Plebiscite? Not in Ayub's time, not now, says Husain Haqqani
Bengaluru: “If India and Pakistan couldn't sort out their differences with 55 high level summits, what guarantee is there, that a 56th will break the logjam,” asks Husain Haqqani, former Pakistan ambassador to the US and author of India vs. Pakistan Why Can’t We Just Be Friends?', cautioning against the high expectations of a breakthrough every time Indian and Pakistani leaders reach out to each other, as Prime Ministers Narendra Modi and Nawaz Sharif did with their Christmas Day hug. It can only be followed by a Pathankot, he said.
Spelling out how "Kashmir is in grave danger of going the way of Palestine, "Ambassador Haqqani, who was in the city to promote the book (that he describes as 'the ultimate primer on India-Pakistan relations,') says that the world's sympathy for Kashmir, never as much of an attention grabber as Palestine, was slipping.
Contrast the lukewarm response that Mr Sharif received when he brought up the Kashmir issue during an address to the UNSC in 2015, with the huge support Pakistan garnered from 58 members of the body in 1948, Mr Haqqani lays the blame at Pakistan's use of Kashmir to settle scores for the loss in ’71 of its eastern wing, its fathering of jihadi irregulars to counter India’s overwhelmingly superior conventional forces and its attempts to “militarily alter the LOC”, as being contributory factors.
“Don’t mistake me. As a Pakistani, I have immense sympathy for the plight of the Kashmiris, caught as they are between the Pakistani establishment and the Indian Army, but as in the case of Palestine, where the international community has cooled off after backing a Palestinian state for years, saying it cannot happen, not at the cost of the destruction of Israel, Kashmir too, cannot be resolved according to Pakistan’s demands."
Speaking against the backdrop of renewed violence in Jammu and Kashmir that Delhi openly charges, is being instigated by Islamabad-backed jihadists, Mr Haqqani said in an interview to Deccan Chronicle on Tuesday: “The status quo has not changed since 1947. All this talk of a plebiscite is just that — talk,” and refers to an anecdote in his book of a little known moment when then Pakistan President Ayub Khan accepted that a plebiscite was not possible.
Mr Haqqani recounts, how in 1962, post the Indo-China war when the US Assistant Secretary of State at the time, W. Averell Harriman, proposed an “India Pakistan discussion on Kashmir without pre-conditions” to Ayub Khan, Mr Harriman also told Ayub that “Pakistan’s demand for a plebiscite in Kashmir could not be fulfilled and that the Vale of Kashmir controlled by India could not be transferred to Pakistan”.
Ayub’s response was that if a plebiscite was not possible, he was prepared to consider any alternative where the views of all three stake-holders — India, Pakistan and the people of Kashmir — was taken into consideration.
“Kashmir is not the problem, it’s a mere symptom of the problem,” Mr Haqqani said.
“The problem?
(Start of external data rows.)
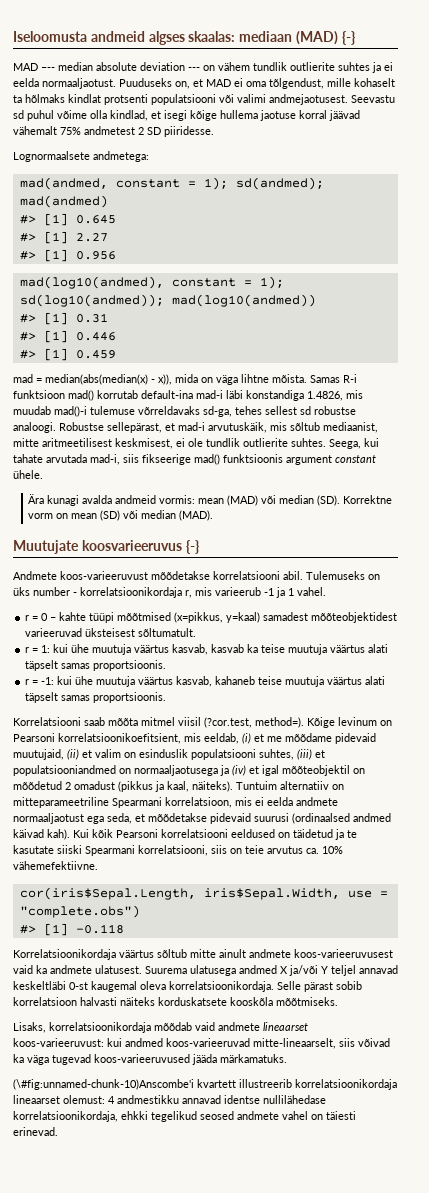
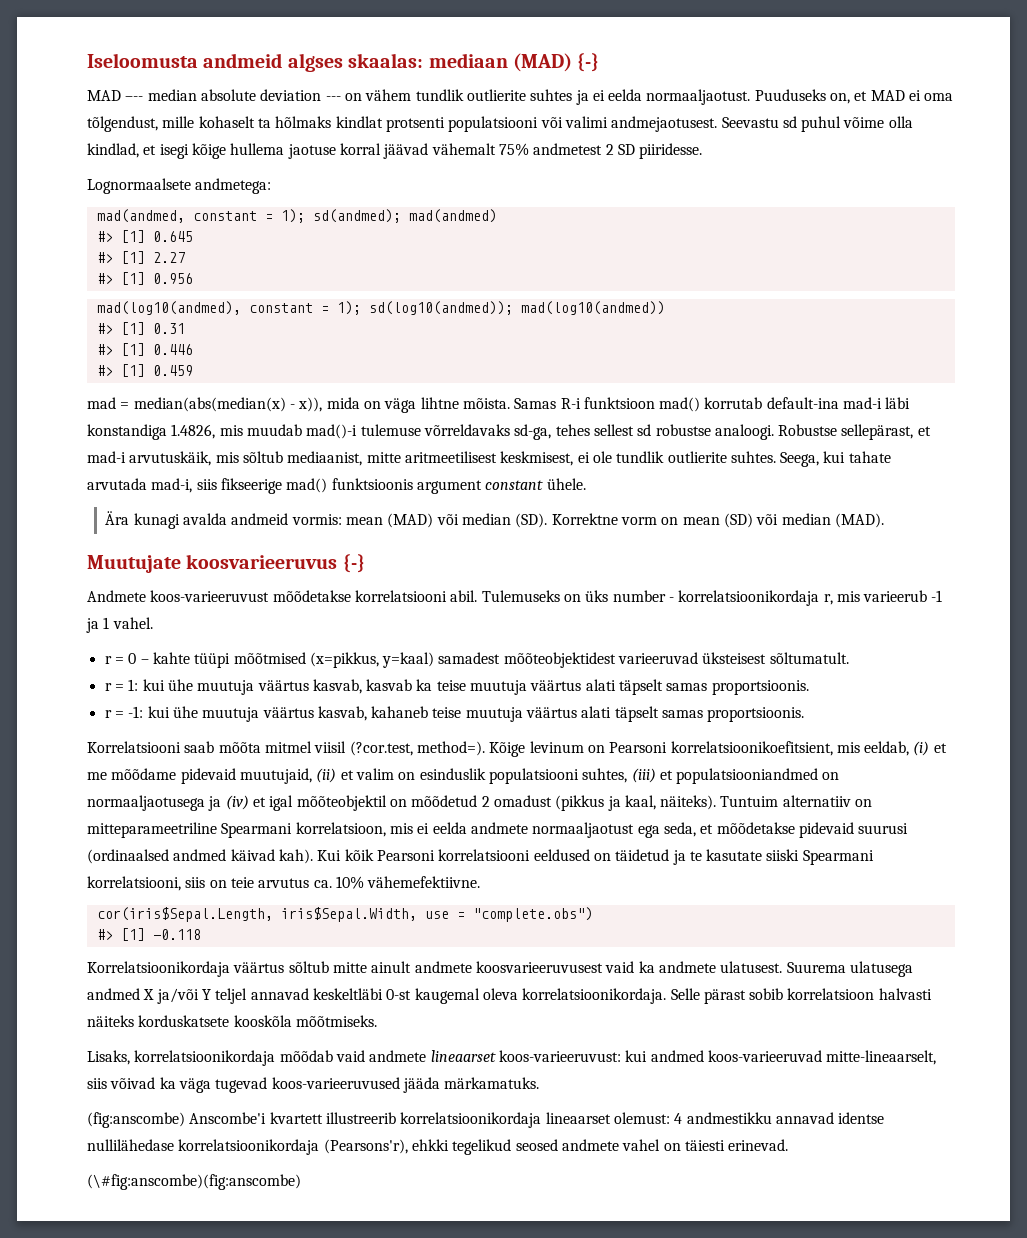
- Korrelatsioonikordaja väärtus sõltub mitte ainult andmete koos-varieeruvusest vaid ka andmete ulatusest.
+ Korrelatsioonikordaja väärtus sõltub mitte ainult andmete koosvarieeruvusest vaid ka andmete ulatusest.
- (\#fig:unnamed-chunk-10)Anscombe'i kvartett illustreerib korrelatsioonikordaja lineaarset olemust: 4 andmestikku annavad identse nullilähedase korrelatsioonikordaja, ehkki tegelikud seosed andmete vahel on täiesti erinevad.
+ (fig:anscombe) Anscombe'i kvartett illustreerib korrelatsioonikordaja lineaarset olemust: 4 andmestikku annavad identse nullilähedase korrelatsioonikordaja (Pearsons'r), ehkki tegelikud seosed andmete vahel on täiesti erinevad.
+ (\#fig:anscombe)(fig:anscombe)

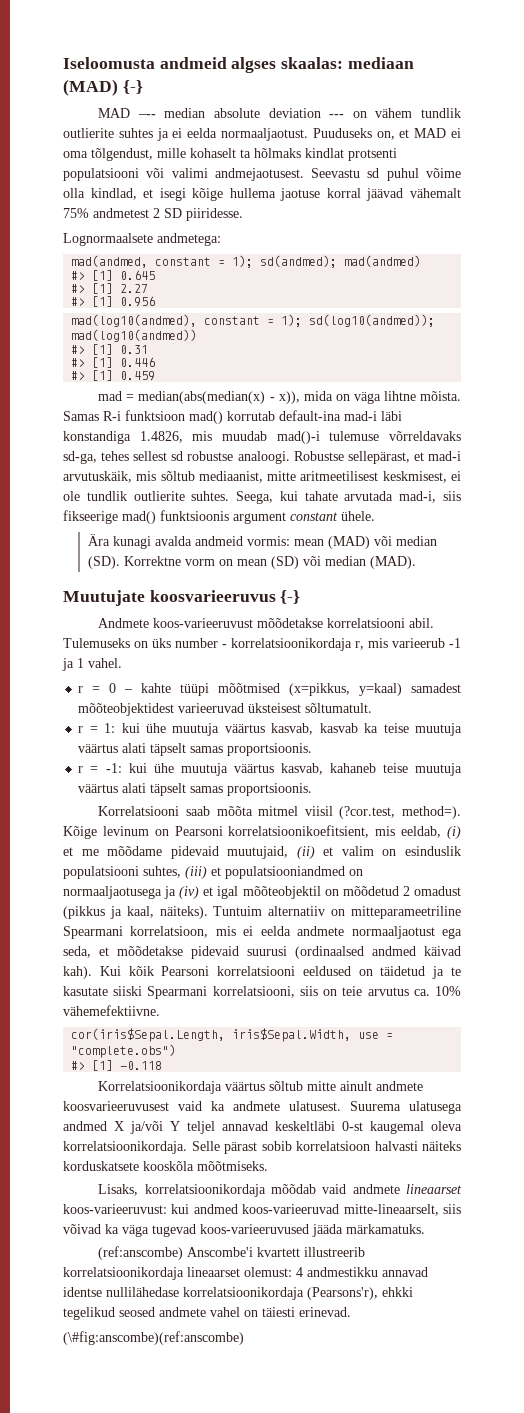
- (fig:anscombe) Anscombe'i kvartett illustreerib korrelatsioonikordaja lineaarset olemust: 4 andmestikku annavad identse nullilähedase korrelatsioonikordaja (Pearsons'r), ehkki tegelikud seosed andmete vahel on täiesti erinevad.
+ (ref:anscombe) Anscombe'i kvartett illustreerib korrelatsioonikordaja lineaarset olemust: 4 andmestikku annavad identse nullilähedase korrelatsioonikordaja (Pearsons'r), ehkki tegelikud seosed andmete vahel on täiesti erinevad.
- (\#fig:anscombe)(fig:anscombe)
+ (\#fig:anscombe)(ref:anscombe)

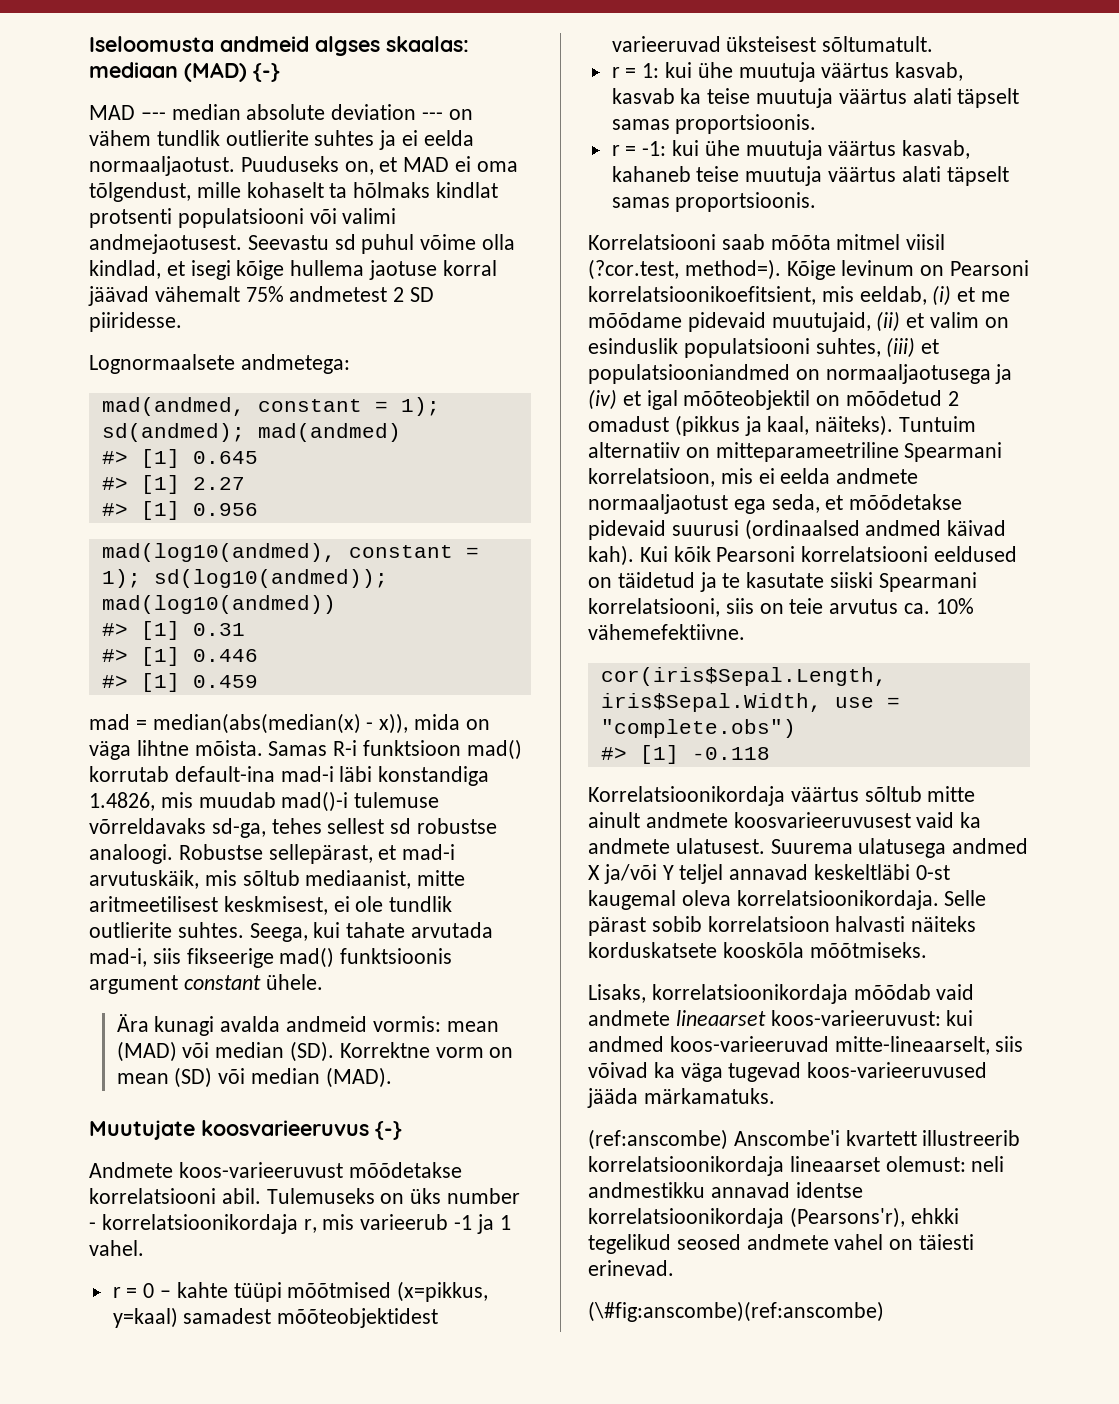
- (ref:anscombe) Anscombe'i kvartett illustreerib korrelatsioonikordaja lineaarset olemust: 4 andmestikku annavad identse nullilähedase korrelatsioonikordaja (Pearsons'r), ehkki tegelikud seosed andmete vahel on täiesti erinevad.
+ (ref:anscombe) Anscombe'i kvartett illustreerib korrelatsioonikordaja lineaarset olemust: neli andmestikku annavad identse korrelatsioonikordaja (Pearsons'r), ehkki tegelikud seosed andmete vahel on täiesti erinevad.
Pakistan’s refusal to accept — as a former Pakistan Army chief told Mr Haqqani — “that after investing so much time and energy on the issue, Pakistan could not swallow the bitter pill that the Kashmir dispute may not be resolved any time soon.”
As the former diplomat sensationally admitted, “even President Pervez Musharraf told Pakistani lawmakers — that the Lashkar-e-Tayyaba was a reserve force!” The irregulars, meant to keep India off-balance and stop its rise as a South Asian economic powerhouse.
“Why do we even want to be equal?” asked the former diplomat. Pakistan, he said, had squandered all its energies in a fruitless attempt to achieve equality with India, falling back first on the US which helped it maintain military parity with India, without realising that enrolling Pakistan as a partner... buttressed conflict in South Asia.”
Instead of using its resources to provide better education and a standard of living to its people, Pakistan’s military cornered the biggest share of the country’s assets. Already large, with US’ munificence, it became twice as large, giving the military the idea that it “could flex its muscles against India and settle Kashmir.” China, he said, was “the new US”.
Haqqani, who recounts how Musharraf’s request to the curator of the last Mughal Emperor Bahadur Shah Zafar’s mausoleum in Myanmar to replace the legend “Shahenshah-e- Hindustan” with “Shahenshah-e-Hindustan” as Pakistan, was symptomatic of the malaise says: “Even Pakistan’s nuclear arms had not ended its insecurity. Instead, it feeds its India obsession.”